ON THE APPLICATION OF THE METHOD OF LEAST SQUARES TO NONLINEAR EQUATIONS
Unknown
Submitted 1962-01-01 | RussiaRxiv: ru-196201.15290 | Translated from Russian

Full Text

A. LANGENBACH

ON THE APPLICATION OF THE METHOD OF LEAST SQUARES TO NONLINEAR EQUATIONS

(Presented by Academician V. I. Smirnov, 9 XI 1961)

1. Suppose that in a Hilbert space \(H\) an equation is given

\[ Pu=f. \tag{1,1} \]

We regard the domain \(D_P\) of the operator \(P\) as a linear set, dense in the space \(H_1 \subset H\).

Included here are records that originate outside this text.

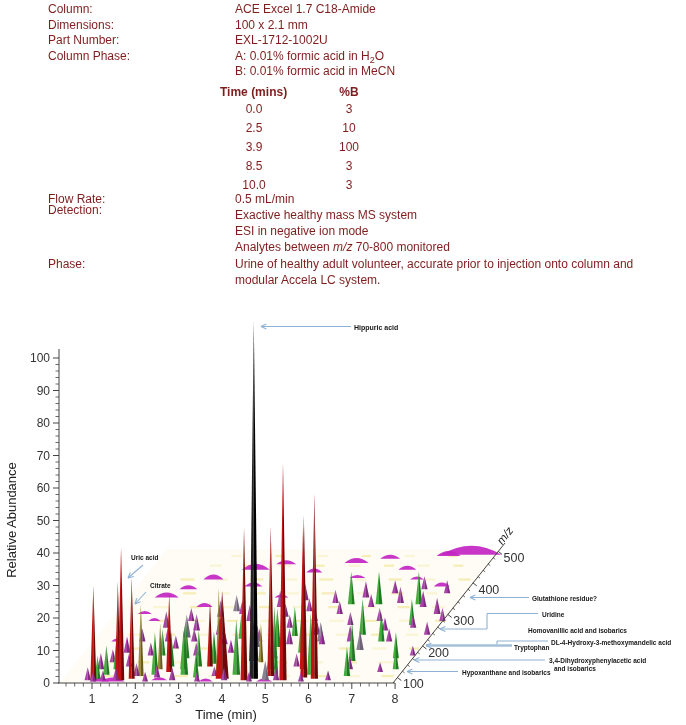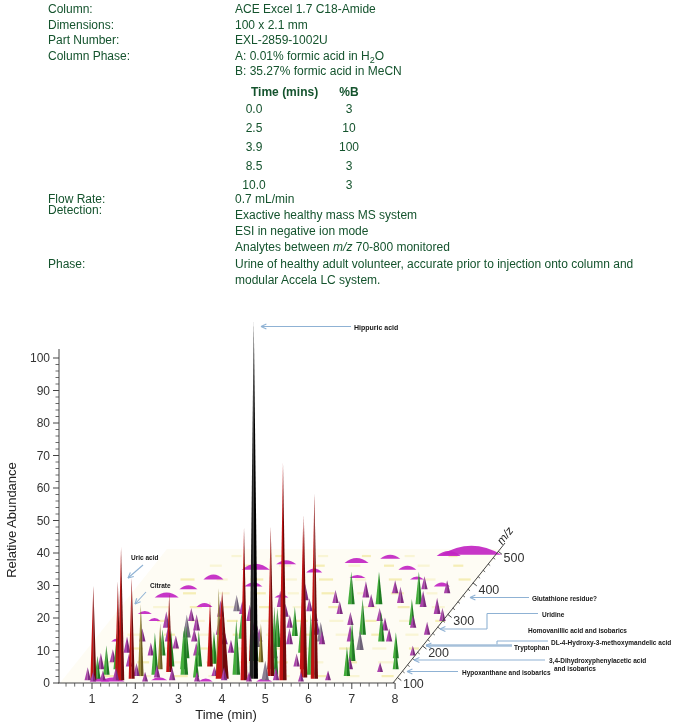"Column:" #page { color: #14532d -> #7f1d1d }
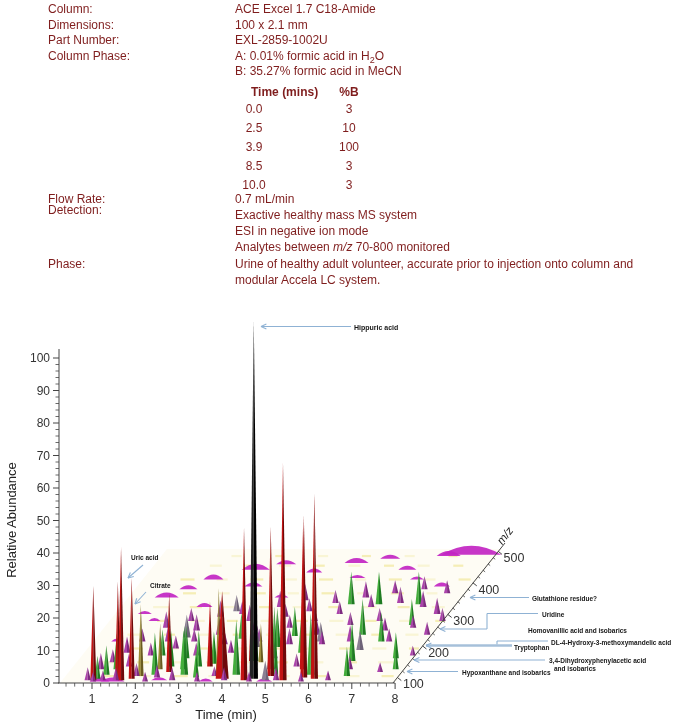"EXL-2859-1002U" span.abs { text: EXL-2859-1002U -> EXL-1712-1002U }
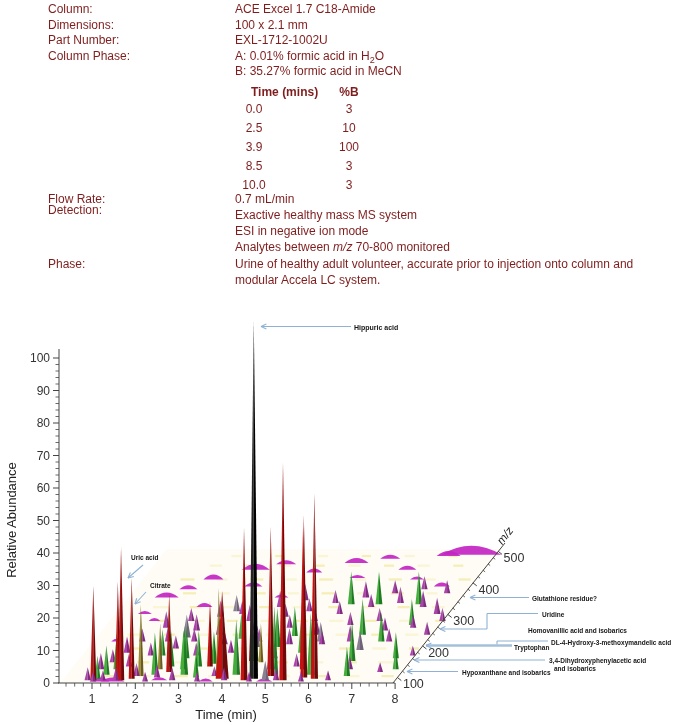"B: 35.27% formic acid in" span.abs { text: 35.27% -> 0.01% }
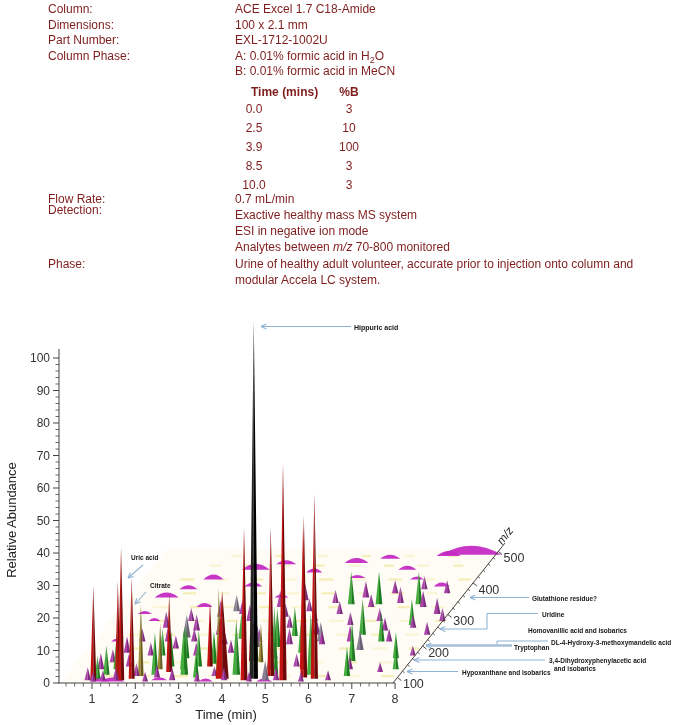"Time (mins)" span.abs { left: 251px -> 220px }
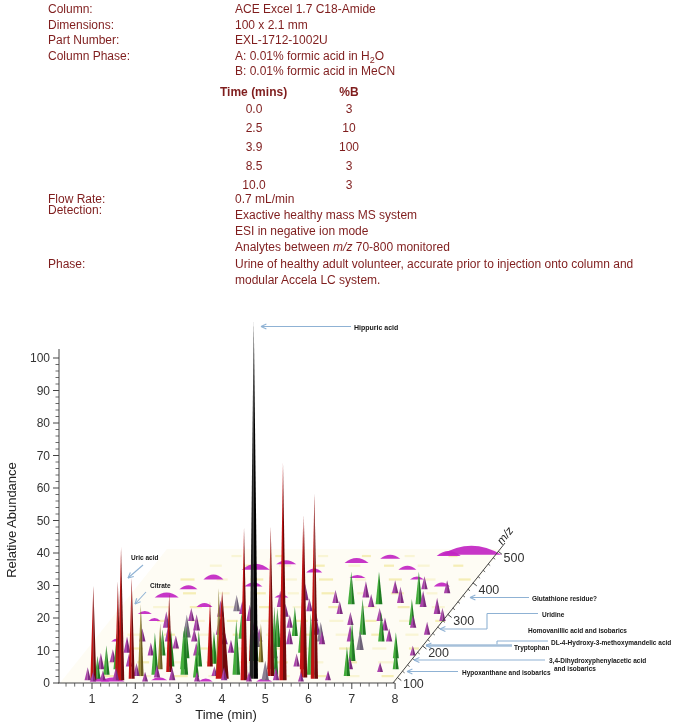"0.7 mL/min" span.abs { text: 0.7 -> 0.5 }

The method of least squares consists in taking, as an approximate solution of equation (1,1), that linear combination \(u_n\) of given elements \(\varphi_1,\ldots,\varphi_n\) of the space \(H_1\) on which \(\|Pu_n-f\|_H\) attains a minimum. Until now the method of least squares has been applied chiefly to linear equations \((^1)\). In the present note we investigate the applicability of the method to the approximate solution of nonlinear equations.

First of all suppose that the range \(P(D_P)=R_P\) of the operator \(P\) is dense in \(H\), and that the system of coordinate functions forms a basis in \(H_1\) (condition (A)). Then there exists at least one sequence

\[ \{u_n\}\subset H_1,\qquad u_n=\sum_{k=1}^n a_k\varphi_k \tag{1,2} \]

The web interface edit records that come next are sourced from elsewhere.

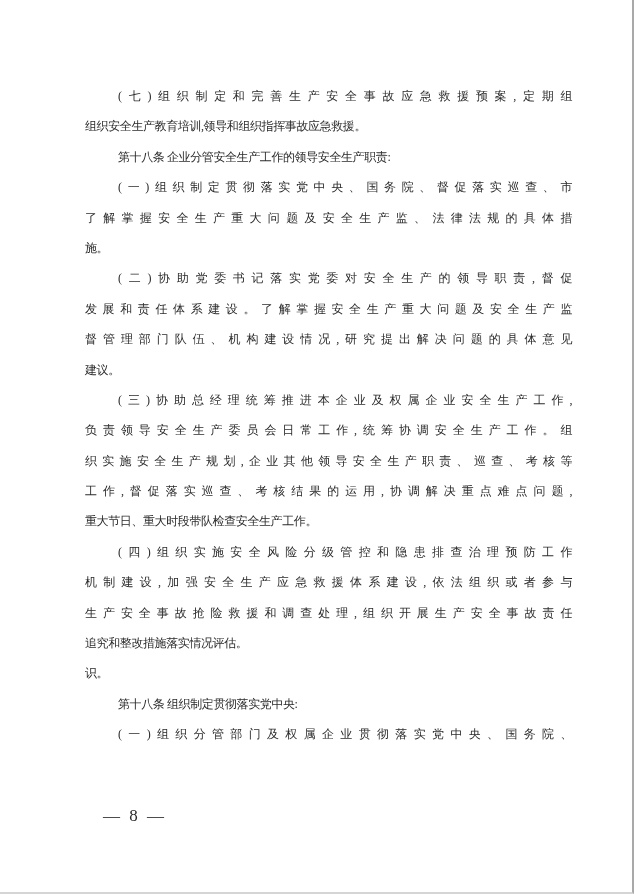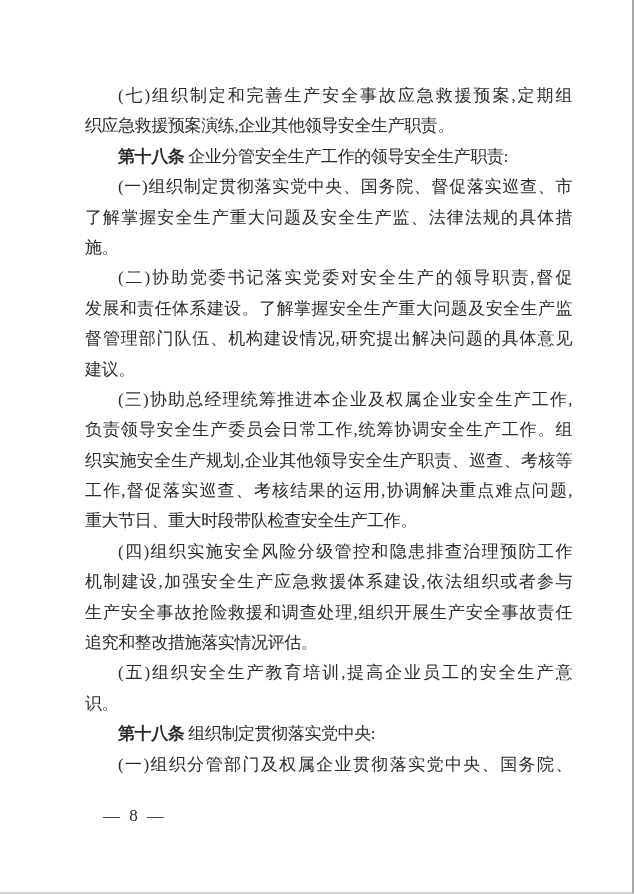"(七)组织制定和完善生产安全事故应急救援预案,定期组" .textblock { font-size: 17px -> 12px }
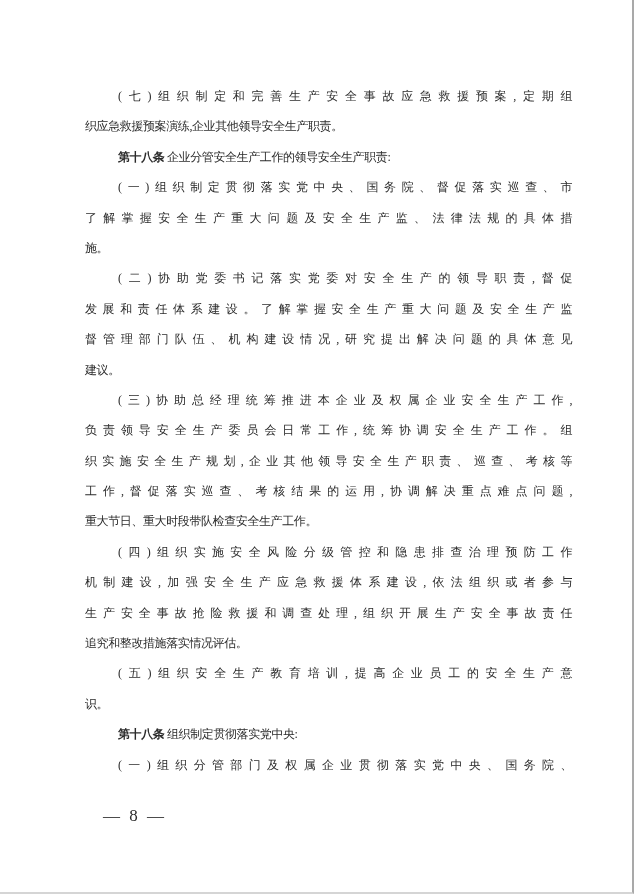"织应急救援预案演练,企业其他领导安全生产职责。" div.line { text: 织应急救援预案演练,企业其他领导安全生产职责 -> 组织安全生产教育培训,领导和组织指挥事故应急救援 }
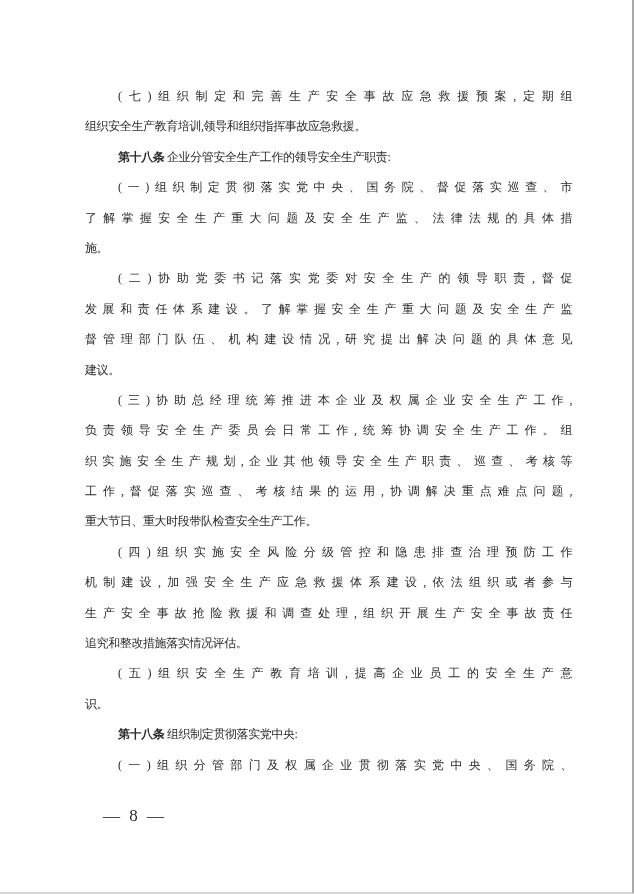"第十八条" .b { font-weight: 700 -> 400 }
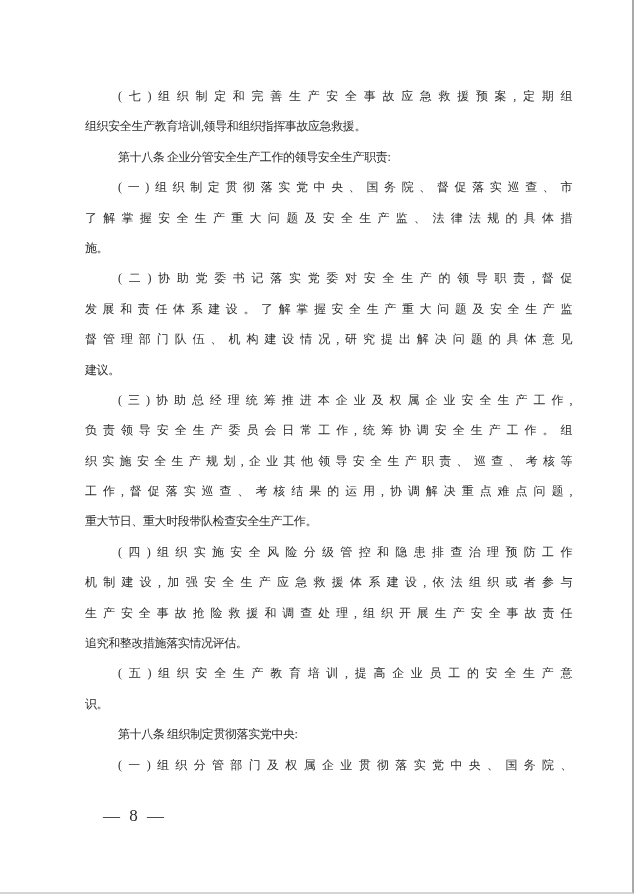"(五)组织安全生产教育培训,提高企业员工的安全生产意" div.line { html: <div>(五)组织安全生产教育培训,提高企业员工的安全生产意</div> -> none }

such that \(\|Pu_n-f\|_H \to 0\) as \(n\to\infty\).

Theorem 1. Let condition (A) be fulfilled, and also the condition \(^*\)

\[ (Pu_1-Pu_2,u_1-u_2)_H \ge \gamma^2\|u_1-u_2\|_{H_1}^2 \tag{B} \]

for all \(u_1,u_2\in D_P\); moreover, assume that the norm in \(H_1\) is not weaker than the norm in \(H\):

\[ \frac{\|u\|_H}{\|u\|_{H_1}}\le K,\qquad u\in D_P. \tag{C} \]

Then the sequence (1,2) converges in \(H_1\).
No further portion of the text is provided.